• _Exercise brief_: Copy each line below in which the string "order" occurs.
*** Exercise materials ***
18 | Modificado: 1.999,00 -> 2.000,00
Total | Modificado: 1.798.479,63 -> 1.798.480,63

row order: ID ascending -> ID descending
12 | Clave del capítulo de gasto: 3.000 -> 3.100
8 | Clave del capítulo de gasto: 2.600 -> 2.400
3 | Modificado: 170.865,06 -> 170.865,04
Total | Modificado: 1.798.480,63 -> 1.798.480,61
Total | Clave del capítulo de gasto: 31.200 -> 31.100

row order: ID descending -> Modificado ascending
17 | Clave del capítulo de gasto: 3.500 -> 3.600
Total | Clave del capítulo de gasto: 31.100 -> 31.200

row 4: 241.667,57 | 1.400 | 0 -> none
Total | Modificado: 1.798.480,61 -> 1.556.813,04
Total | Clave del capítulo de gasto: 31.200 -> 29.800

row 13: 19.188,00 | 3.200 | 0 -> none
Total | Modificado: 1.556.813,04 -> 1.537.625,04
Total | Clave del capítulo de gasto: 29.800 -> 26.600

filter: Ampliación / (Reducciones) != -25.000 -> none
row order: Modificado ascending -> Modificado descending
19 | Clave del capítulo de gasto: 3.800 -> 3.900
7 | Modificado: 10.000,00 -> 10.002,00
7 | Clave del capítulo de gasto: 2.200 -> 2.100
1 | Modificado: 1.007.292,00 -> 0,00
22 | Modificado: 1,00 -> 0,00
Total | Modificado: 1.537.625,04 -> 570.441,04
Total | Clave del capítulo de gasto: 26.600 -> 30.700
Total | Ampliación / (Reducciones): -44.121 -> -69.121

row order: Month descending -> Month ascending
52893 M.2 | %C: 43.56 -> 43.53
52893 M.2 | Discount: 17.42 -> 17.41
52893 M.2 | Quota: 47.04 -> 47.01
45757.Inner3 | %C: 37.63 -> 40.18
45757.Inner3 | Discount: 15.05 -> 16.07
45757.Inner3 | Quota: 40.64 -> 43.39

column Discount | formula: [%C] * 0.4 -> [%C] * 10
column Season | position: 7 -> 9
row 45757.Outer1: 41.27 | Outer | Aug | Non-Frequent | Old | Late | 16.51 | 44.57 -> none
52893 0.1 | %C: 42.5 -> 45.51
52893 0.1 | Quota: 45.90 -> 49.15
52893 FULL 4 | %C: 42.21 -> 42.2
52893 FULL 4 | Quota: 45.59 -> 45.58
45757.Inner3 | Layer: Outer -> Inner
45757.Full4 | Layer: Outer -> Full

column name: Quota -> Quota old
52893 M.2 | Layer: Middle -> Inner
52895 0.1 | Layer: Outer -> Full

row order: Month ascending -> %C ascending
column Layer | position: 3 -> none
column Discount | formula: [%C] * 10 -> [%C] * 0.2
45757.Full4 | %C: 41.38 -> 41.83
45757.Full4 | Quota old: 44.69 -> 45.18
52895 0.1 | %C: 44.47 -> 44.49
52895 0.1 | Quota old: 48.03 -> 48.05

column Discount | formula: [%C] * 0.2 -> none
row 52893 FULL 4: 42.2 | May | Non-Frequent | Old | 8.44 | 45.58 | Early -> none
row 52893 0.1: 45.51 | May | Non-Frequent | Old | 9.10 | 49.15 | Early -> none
*** End of Exercise materials ***
• _Task response_:
row order: ID ascending -> ID descending
row order: ID descending -> Modificado ascending
row order: Modificado ascending -> Modificado descending
row order: Month descending -> Month ascending
row order: Month ascending -> %C ascending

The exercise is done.